[Work to complete]: Produce a verbatim copy of the data below that contains no pictures.

[Exercise input]:
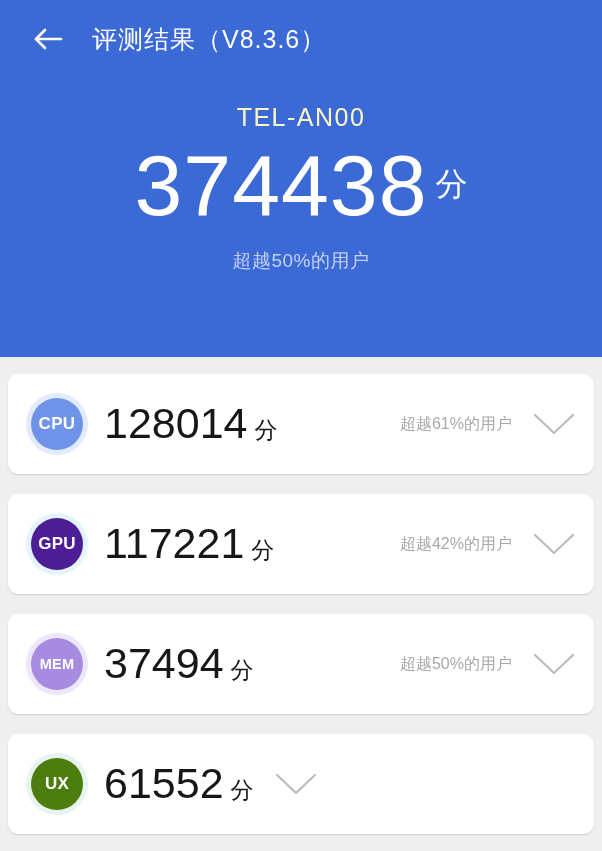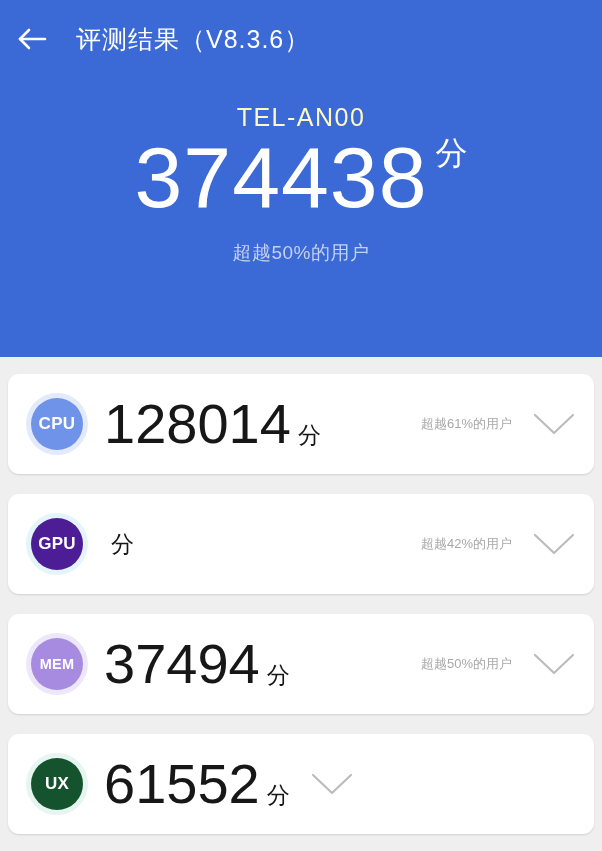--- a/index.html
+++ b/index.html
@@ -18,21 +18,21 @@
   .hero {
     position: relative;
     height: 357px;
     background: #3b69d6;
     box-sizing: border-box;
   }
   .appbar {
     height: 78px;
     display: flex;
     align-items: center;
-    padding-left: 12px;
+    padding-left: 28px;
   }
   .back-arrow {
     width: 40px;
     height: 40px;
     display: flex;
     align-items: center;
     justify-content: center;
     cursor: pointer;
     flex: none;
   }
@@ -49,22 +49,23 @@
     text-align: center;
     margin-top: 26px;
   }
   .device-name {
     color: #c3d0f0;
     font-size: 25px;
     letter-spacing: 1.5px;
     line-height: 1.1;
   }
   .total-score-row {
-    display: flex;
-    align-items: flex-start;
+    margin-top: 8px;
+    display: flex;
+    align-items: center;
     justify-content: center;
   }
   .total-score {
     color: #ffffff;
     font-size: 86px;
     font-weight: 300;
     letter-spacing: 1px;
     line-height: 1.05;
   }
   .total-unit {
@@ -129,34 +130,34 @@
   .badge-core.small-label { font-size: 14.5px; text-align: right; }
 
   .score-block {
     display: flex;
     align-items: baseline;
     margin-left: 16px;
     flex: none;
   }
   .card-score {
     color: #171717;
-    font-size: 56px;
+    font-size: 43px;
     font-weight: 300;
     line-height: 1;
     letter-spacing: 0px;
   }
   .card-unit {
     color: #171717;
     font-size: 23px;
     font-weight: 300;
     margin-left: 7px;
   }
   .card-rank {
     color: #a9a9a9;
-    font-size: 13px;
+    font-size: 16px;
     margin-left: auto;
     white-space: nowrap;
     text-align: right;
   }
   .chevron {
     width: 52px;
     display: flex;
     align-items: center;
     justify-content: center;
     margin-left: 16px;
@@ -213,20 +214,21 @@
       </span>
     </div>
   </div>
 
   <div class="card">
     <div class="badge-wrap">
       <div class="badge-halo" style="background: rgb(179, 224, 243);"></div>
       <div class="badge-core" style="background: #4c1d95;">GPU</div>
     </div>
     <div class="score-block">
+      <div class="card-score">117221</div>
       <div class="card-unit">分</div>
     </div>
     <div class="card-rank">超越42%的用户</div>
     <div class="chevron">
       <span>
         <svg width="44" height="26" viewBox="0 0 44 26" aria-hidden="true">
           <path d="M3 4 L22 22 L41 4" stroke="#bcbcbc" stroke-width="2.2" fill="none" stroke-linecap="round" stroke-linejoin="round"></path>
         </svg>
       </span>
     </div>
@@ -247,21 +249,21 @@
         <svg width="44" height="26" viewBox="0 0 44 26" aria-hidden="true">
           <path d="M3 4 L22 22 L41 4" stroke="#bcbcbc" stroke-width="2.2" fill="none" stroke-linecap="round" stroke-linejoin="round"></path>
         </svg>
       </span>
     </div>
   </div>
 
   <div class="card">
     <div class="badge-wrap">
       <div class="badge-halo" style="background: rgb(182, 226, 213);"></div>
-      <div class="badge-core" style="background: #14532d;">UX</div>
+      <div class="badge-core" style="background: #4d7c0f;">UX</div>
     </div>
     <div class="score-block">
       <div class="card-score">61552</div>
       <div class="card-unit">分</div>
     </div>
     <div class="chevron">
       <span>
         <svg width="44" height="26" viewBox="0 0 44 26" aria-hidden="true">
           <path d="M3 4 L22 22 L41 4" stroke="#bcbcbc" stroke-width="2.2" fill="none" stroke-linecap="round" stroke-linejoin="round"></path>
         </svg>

[Response to this task]:
--- a/index.html
+++ b/index.html
@@ -18,21 +18,21 @@
   .hero {
     position: relative;
     height: 357px;
     background: #3b69d6;
     box-sizing: border-box;
   }
   .appbar {
     height: 78px;
     display: flex;
     align-items: center;
-    padding-left: 12px;
+    padding-left: 28px;
   }
   .back-arrow {
     width: 40px;
     height: 40px;
     display: flex;
     align-items: center;
     justify-content: center;
     cursor: pointer;
     flex: none;
   }
@@ -49,22 +49,23 @@
     text-align: center;
     margin-top: 26px;
   }
   .device-name {
     color: #c3d0f0;
     font-size: 25px;
     letter-spacing: 1.5px;
     line-height: 1.1;
   }
   .total-score-row {
-    display: flex;
-    align-items: flex-start;
+    margin-top: 8px;
+    display: flex;
+    align-items: center;
     justify-content: center;
   }
   .total-score {
     color: #ffffff;
     font-size: 86px;
     font-weight: 300;
     letter-spacing: 1px;
     line-height: 1.05;
   }
   .total-unit {
@@ -129,34 +130,34 @@
   .badge-core.small-label { font-size: 14.5px; text-align: right; }
 
   .score-block {
     display: flex;
     align-items: baseline;
     margin-left: 16px;
     flex: none;
   }
   .card-score {
     color: #171717;
-    font-size: 56px;
+    font-size: 43px;
     font-weight: 300;
     line-height: 1;
     letter-spacing: 0px;
   }
   .card-unit {
     color: #171717;
     font-size: 23px;
     font-weight: 300;
     margin-left: 7px;
   }
   .card-rank {
     color: #a9a9a9;
-    font-size: 13px;
+    font-size: 16px;
     margin-left: auto;
     white-space: nowrap;
     text-align: right;
   }
   .chevron {
     width: 52px;
     display: flex;
     align-items: center;
     justify-content: center;
     margin-left: 16px;
@@ -213,20 +214,21 @@
       </span>
     </div>
   </div>
 
   <div class="card">
     <div class="badge-wrap">
       <div class="badge-halo" style="background: rgb(179, 224, 243);"></div>
       <div class="badge-core" style="background: #4c1d95;">GPU</div>
     </div>
     <div class="score-block">
+      <div class="card-score">117221</div>
       <div class="card-unit">分</div>
     </div>
     <div class="card-rank">超越42%的用户</div>
     <div class="chevron">
       <span>
         <svg width="44" height="26" viewBox="0 0 44 26" aria-hidden="true">
           <path d="M3 4 L22 22 L41 4" stroke="#bcbcbc" stroke-width="2.2" fill="none" stroke-linecap="round" stroke-linejoin="round"></path>
         </svg>
       </span>
     </div>
@@ -247,21 +249,21 @@
         <svg width="44" height="26" viewBox="0 0 44 26" aria-hidden="true">
           <path d="M3 4 L22 22 L41 4" stroke="#bcbcbc" stroke-width="2.2" fill="none" stroke-linecap="round" stroke-linejoin="round"></path>
         </svg>
       </span>
     </div>
   </div>
 
   <div class="card">
     <div class="badge-wrap">
       <div class="badge-halo" style="background: rgb(182, 226, 213);"></div>
-      <div class="badge-core" style="background: #14532d;">UX</div>
+      <div class="badge-core" style="background: #4d7c0f;">UX</div>
     </div>
     <div class="score-block">
       <div class="card-score">61552</div>
       <div class="card-unit">分</div>
     </div>
     <div class="chevron">
       <span>
         <svg width="44" height="26" viewBox="0 0 44 26" aria-hidden="true">
           <path d="M3 4 L22 22 L41 4" stroke="#bcbcbc" stroke-width="2.2" fill="none" stroke-linecap="round" stroke-linejoin="round"></path>
         </svg>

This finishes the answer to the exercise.